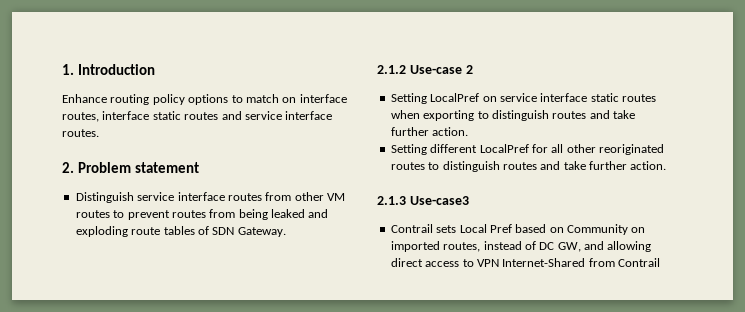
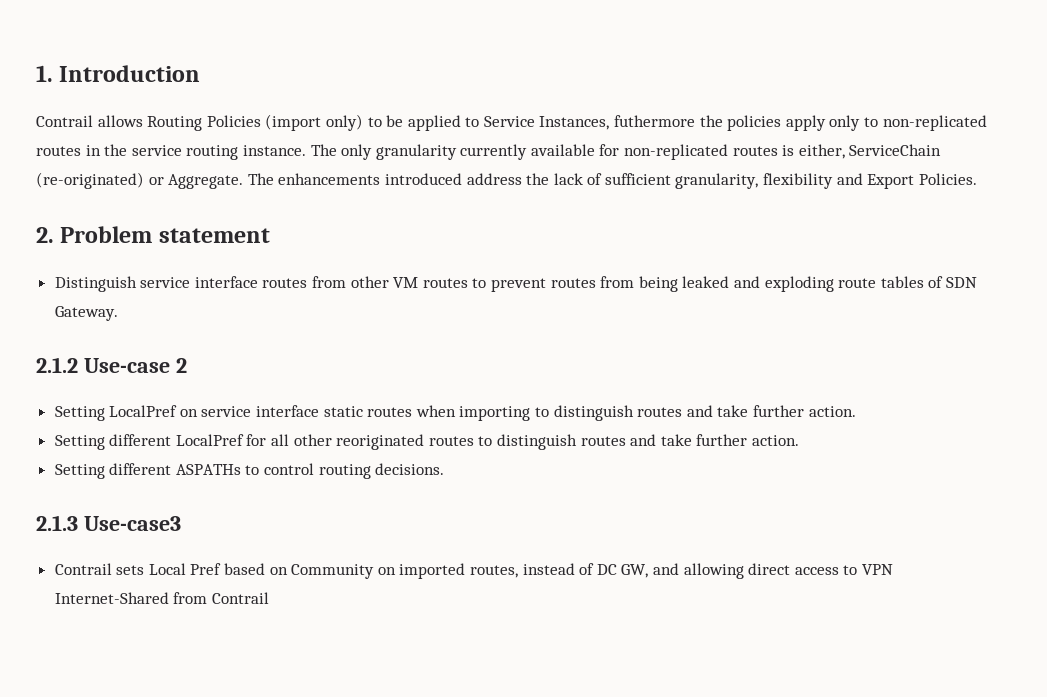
- Enhance routing policy options to match on interface routes, interface static routes and service interface routes.
+ Contrail allows Routing Policies (import only) to be applied to Service Instances, futhermore the policies apply only to non-replicated routes in the service routing instance. The only granularity currently available for non-replicated routes is either, ServiceChain (re-originated) or Aggregate. The enhancements introduced address the lack of sufficient granularity, flexibility and Export Policies.
- Setting LocalPref on service interface static routes when exporting to distinguish routes and take further action.
+ Setting LocalPref on service interface static routes when importing to distinguish routes and take further action.
+ Setting different ASPATHs to control routing decisions.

= = =

Work required — Filter the entries down to the lines containing "interface". Copy each of those lines.

Expected answer —
- Enhance routing policy options to match on interface routes, interface static routes and service interface routes.
- Setting LocalPref on service interface static routes when exporting to distinguish routes and take further action.
+ Setting LocalPref on service interface static routes when importing to distinguish routes and take further action.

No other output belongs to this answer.